WORK TO BE COMPLETED:
From the line containing "01:37: none -> 1" down to the final line of the entries below, return each line exactly and drop the pictures.

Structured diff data
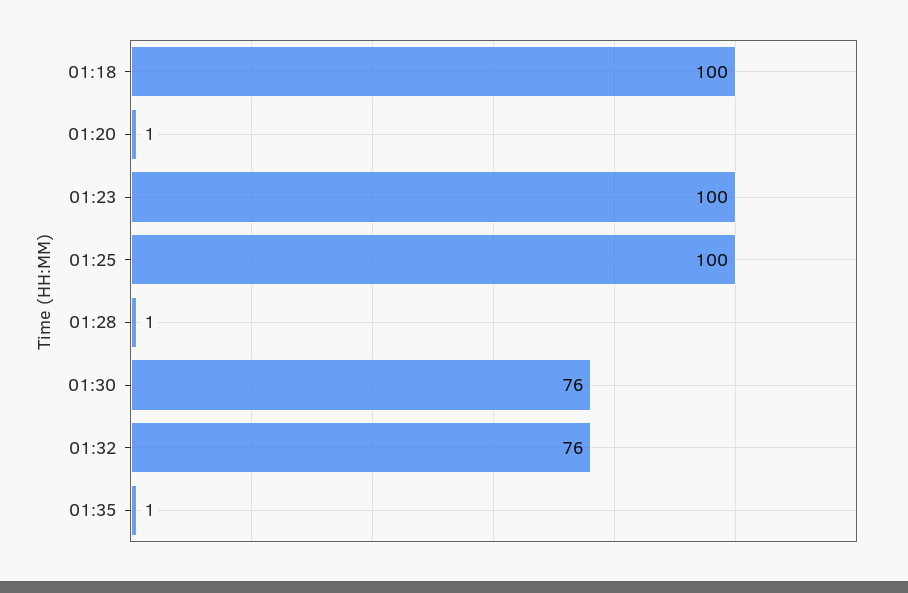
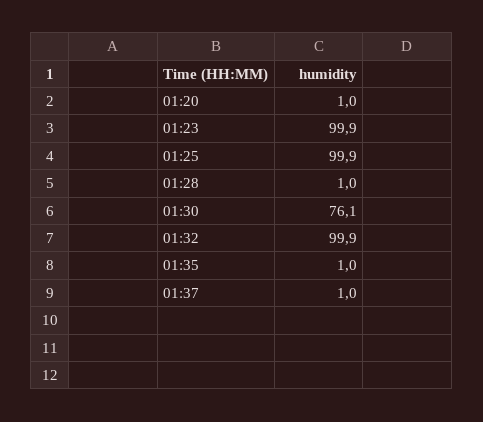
01:18: 100 -> none
01:32: 76 -> 99.9
01:37: none -> 1

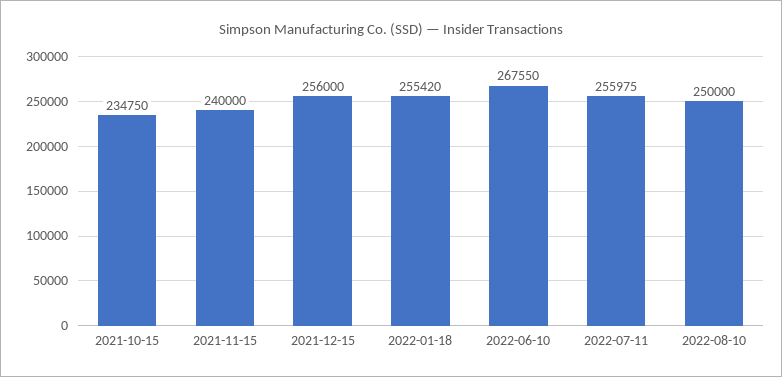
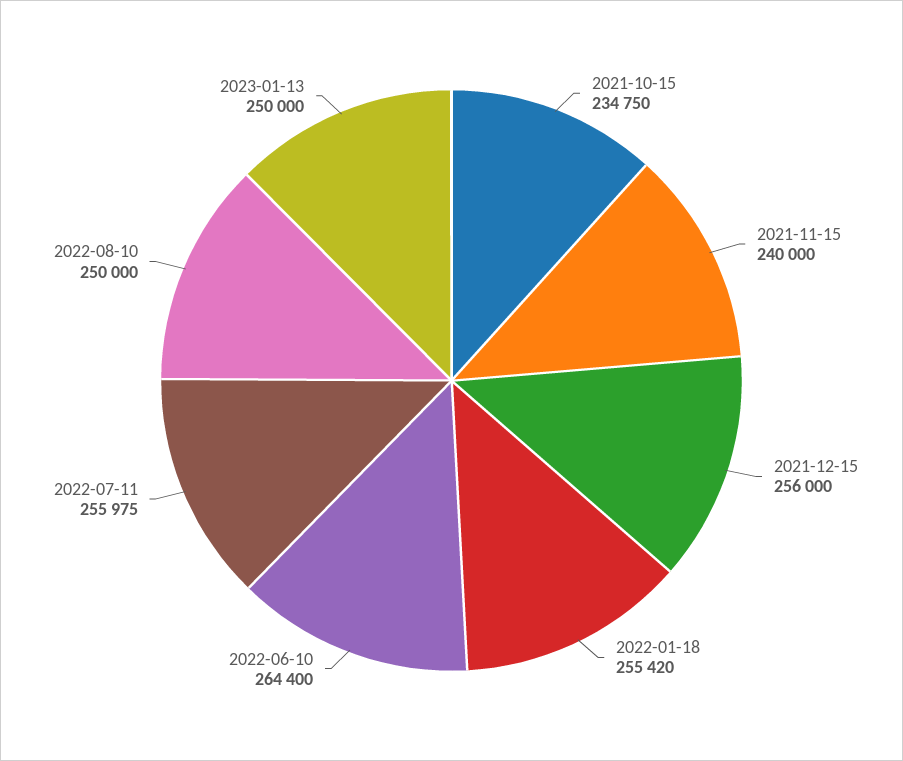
2022-06-10: 267550 -> 264400
2023-01-13: none -> 250000

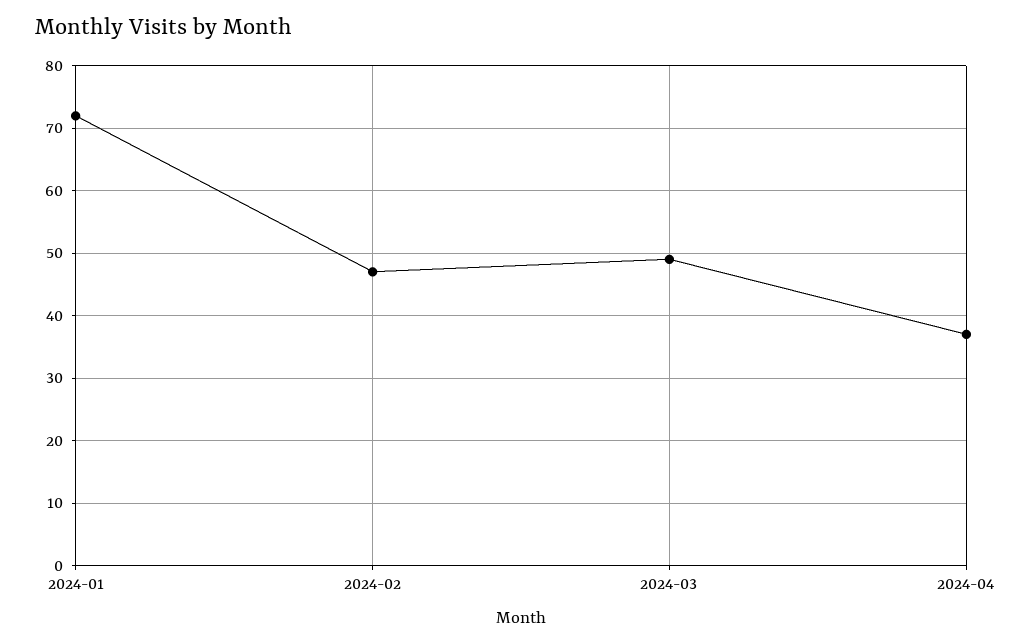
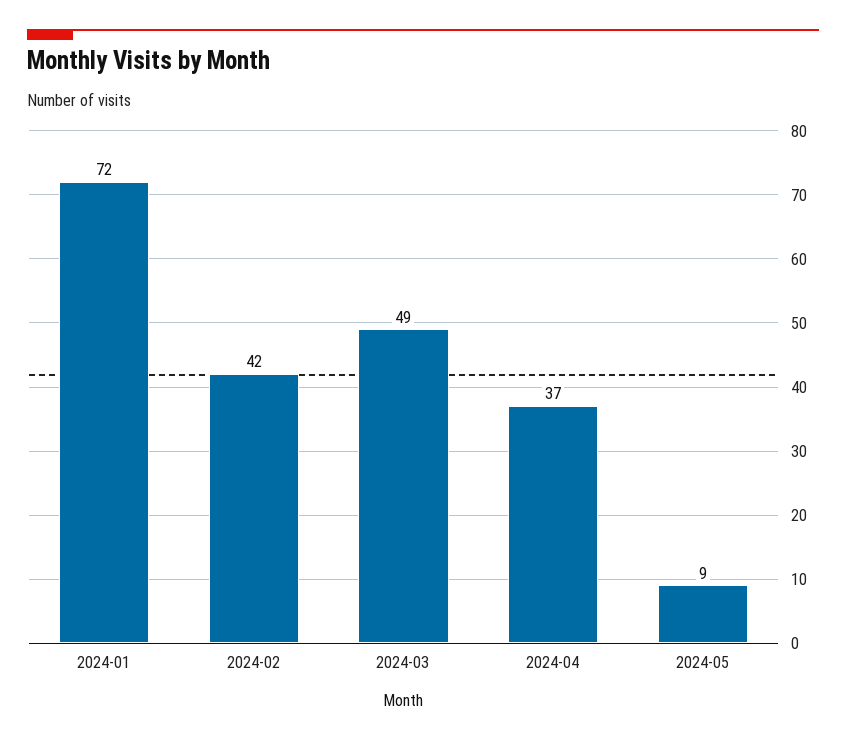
2024-02: 47 -> 42
2024-05: none -> 9

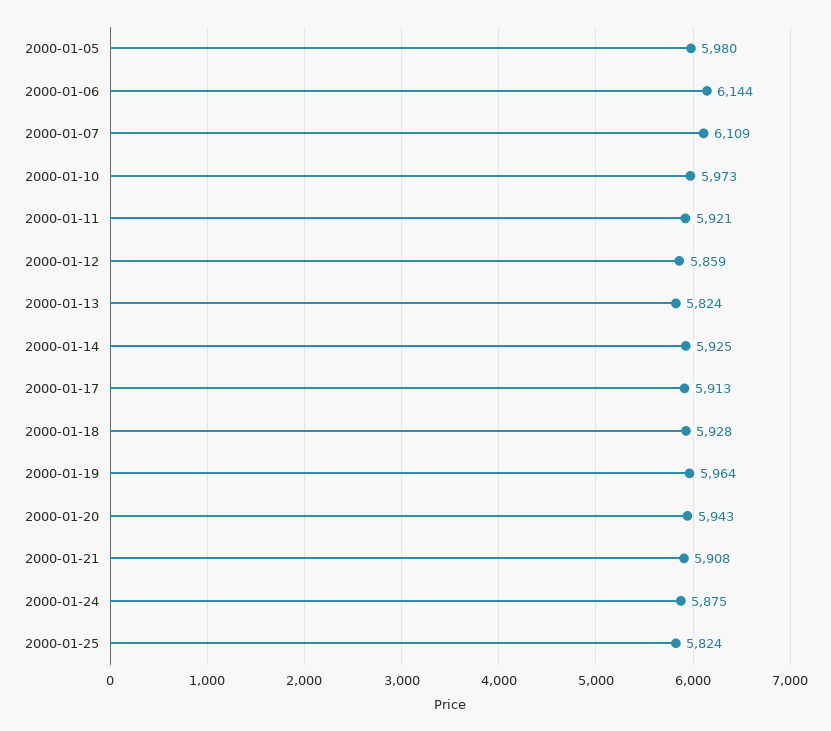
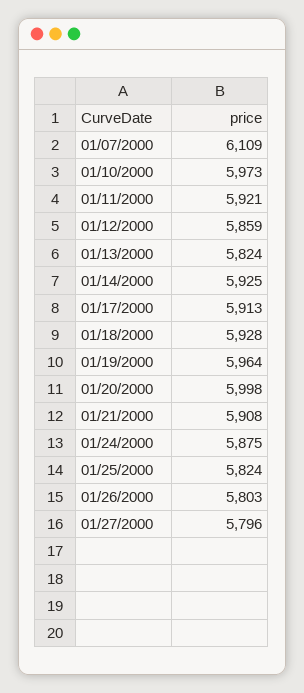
2000-01-05: 5980 -> none
2000-01-06: 6144 -> none
2000-01-20: 5943 -> 5998
01/26/2000: none -> 5803
01/27/2000: none -> 5796

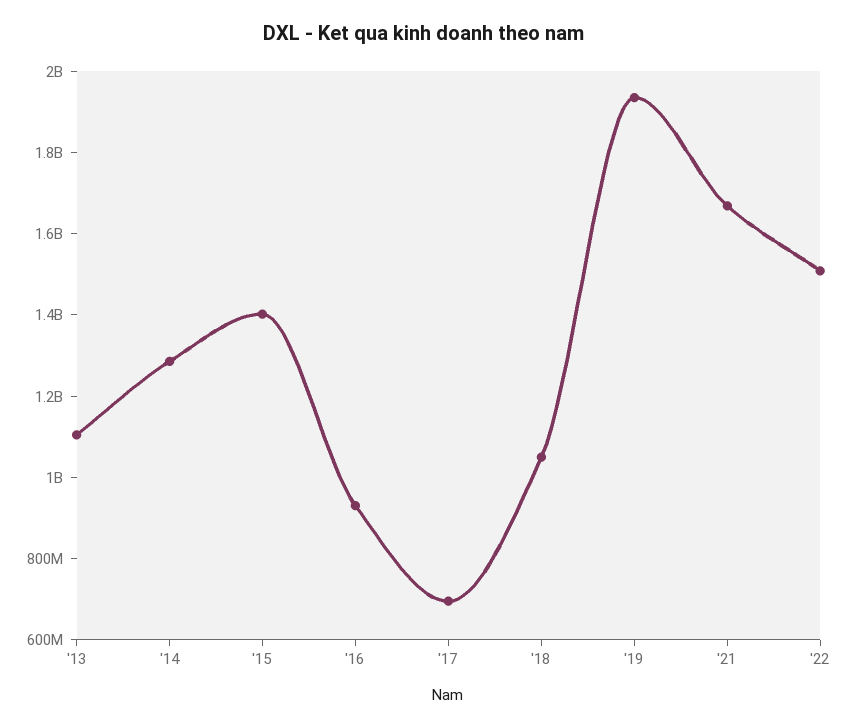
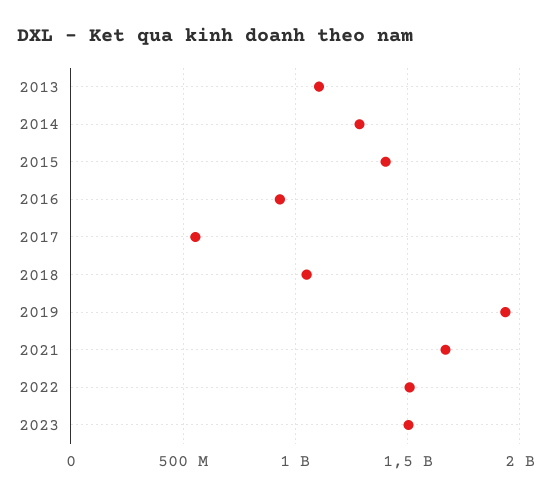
'17: 700000000 -> 550000000
2023: none -> 1500000000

RESULT OF THIS TASK:
01:37: none -> 1

2022-06-10: 267550 -> 264400
2023-01-13: none -> 250000

2024-02: 47 -> 42
2024-05: none -> 9

2000-01-05: 5980 -> none
2000-01-06: 6144 -> none
2000-01-20: 5943 -> 5998
01/26/2000: none -> 5803
01/27/2000: none -> 5796

'17: 700000000 -> 550000000
2023: none -> 1500000000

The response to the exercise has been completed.